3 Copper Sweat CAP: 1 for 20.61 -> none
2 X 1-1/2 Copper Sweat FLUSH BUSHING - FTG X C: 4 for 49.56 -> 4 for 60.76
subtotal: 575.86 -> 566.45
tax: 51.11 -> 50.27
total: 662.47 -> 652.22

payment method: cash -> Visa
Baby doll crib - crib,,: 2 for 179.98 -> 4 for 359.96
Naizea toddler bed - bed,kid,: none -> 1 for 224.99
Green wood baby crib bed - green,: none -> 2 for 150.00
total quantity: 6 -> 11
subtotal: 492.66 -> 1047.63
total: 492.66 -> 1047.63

========================

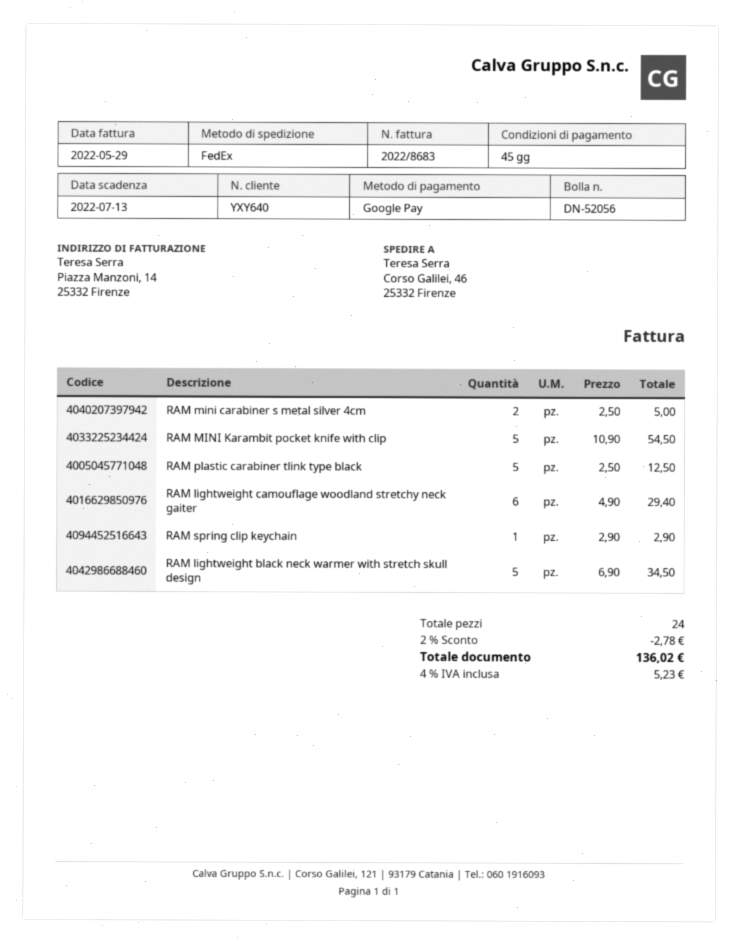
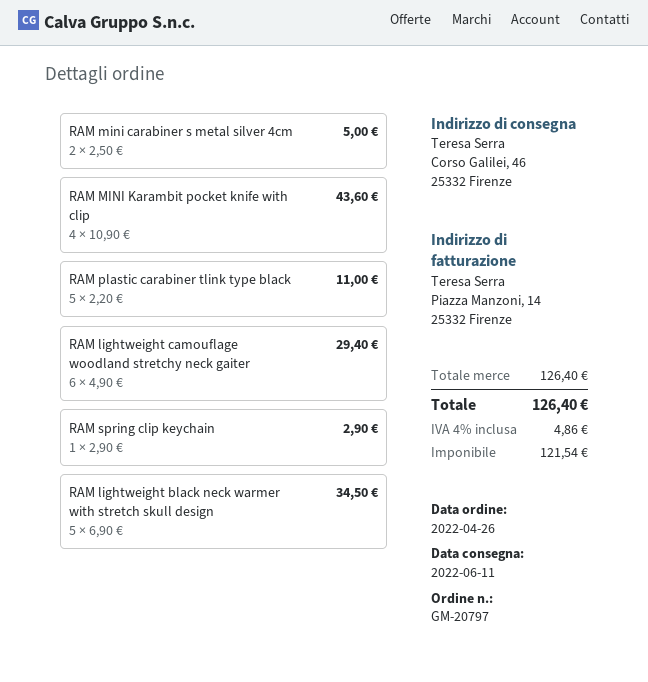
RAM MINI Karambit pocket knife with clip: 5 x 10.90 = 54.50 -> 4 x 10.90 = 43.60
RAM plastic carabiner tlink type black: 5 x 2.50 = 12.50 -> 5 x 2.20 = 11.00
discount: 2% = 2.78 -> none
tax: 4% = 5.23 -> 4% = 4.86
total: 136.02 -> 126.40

========================

Could you repeat exactly the lines in the listing above from the one with "RAM plastic carabiner" down to the one with "total: 136.02 -> 126.40"? Include both of those lines.

RAM plastic carabiner tlink type black: 5 x 2.50 = 12.50 -> 5 x 2.20 = 11.00
discount: 2% = 2.78 -> none
tax: 4% = 5.23 -> 4% = 4.86
total: 136.02 -> 126.40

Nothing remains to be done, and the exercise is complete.